* [What is needed] Output, word for word, the line that contains "total: 5853.12 -> 15157.26" and all lines after it in the records below, omitting pictures.

* [Data]
- - - -
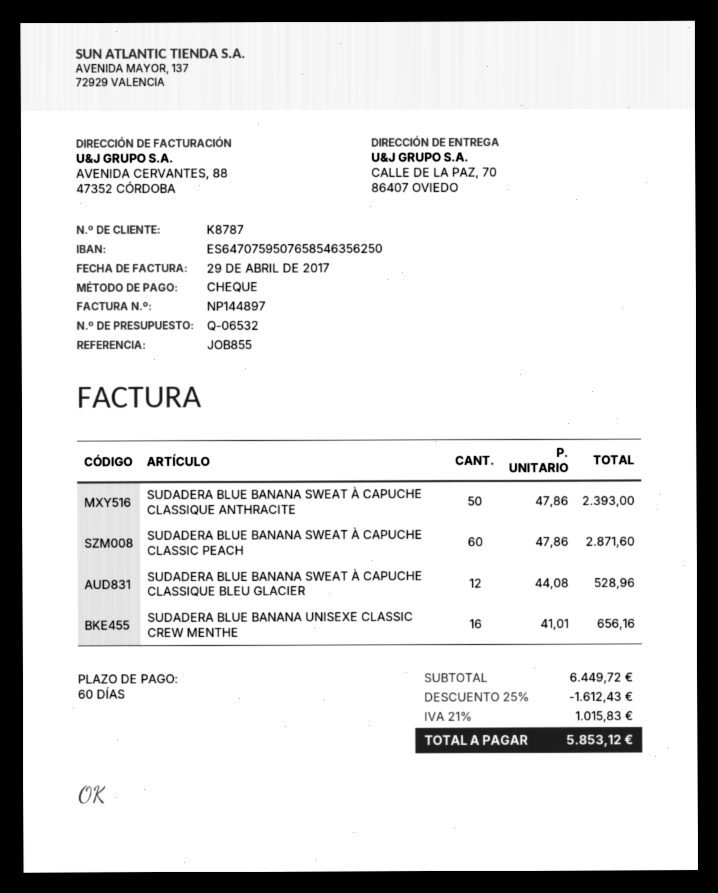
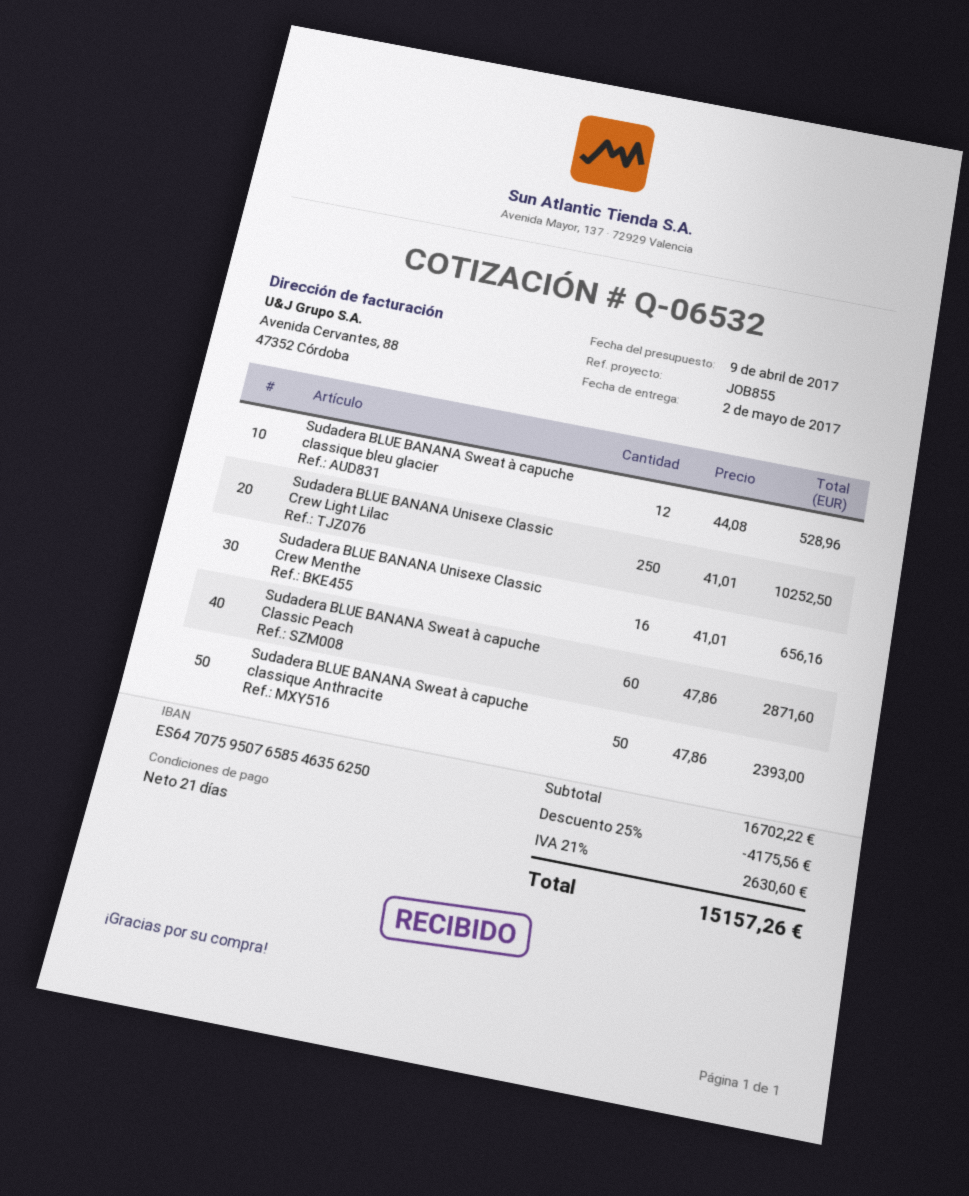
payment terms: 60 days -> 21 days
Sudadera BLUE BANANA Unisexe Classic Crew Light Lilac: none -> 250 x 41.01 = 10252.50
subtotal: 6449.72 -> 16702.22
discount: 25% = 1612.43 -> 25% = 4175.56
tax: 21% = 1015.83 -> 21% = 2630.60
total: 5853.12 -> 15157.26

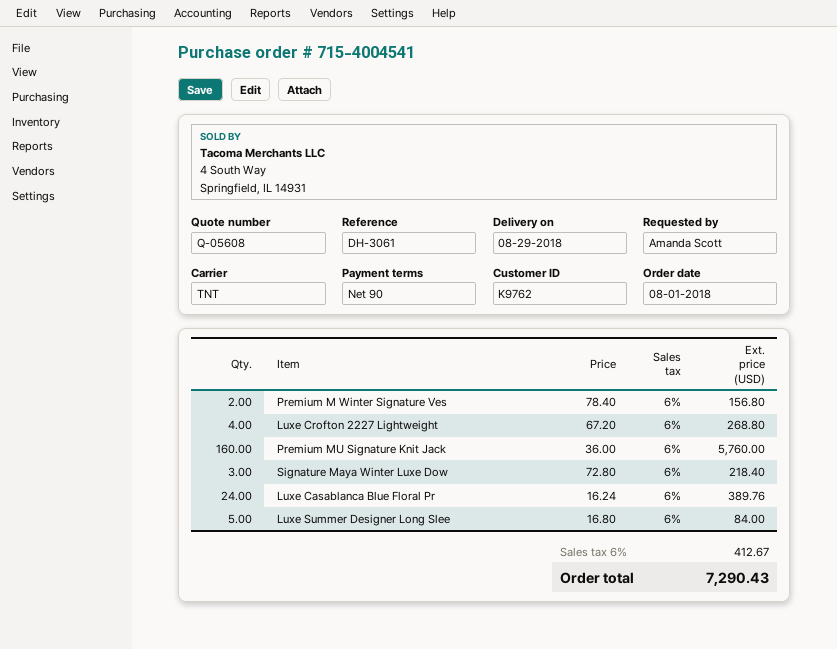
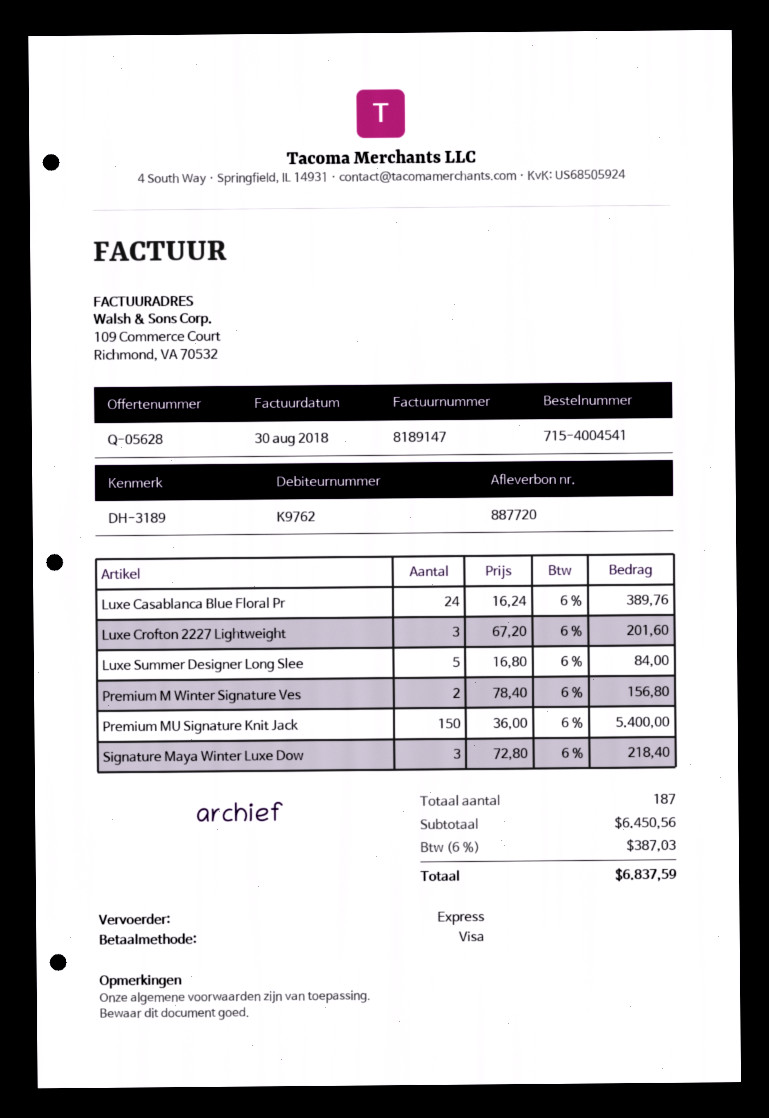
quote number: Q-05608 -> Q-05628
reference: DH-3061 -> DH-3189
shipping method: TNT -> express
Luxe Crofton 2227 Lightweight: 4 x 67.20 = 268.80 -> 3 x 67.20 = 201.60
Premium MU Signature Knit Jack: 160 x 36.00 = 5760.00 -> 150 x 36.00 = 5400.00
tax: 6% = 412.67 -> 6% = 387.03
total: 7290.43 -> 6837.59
- - - -
* [Answer section]
total: 5853.12 -> 15157.26

quote number: Q-05608 -> Q-05628
reference: DH-3061 -> DH-3189
shipping method: TNT -> express
Luxe Crofton 2227 Lightweight: 4 x 67.20 = 268.80 -> 3 x 67.20 = 201.60
Premium MU Signature Knit Jack: 160 x 36.00 = 5760.00 -> 150 x 36.00 = 5400.00
tax: 6% = 412.67 -> 6% = 387.03
total: 7290.43 -> 6837.59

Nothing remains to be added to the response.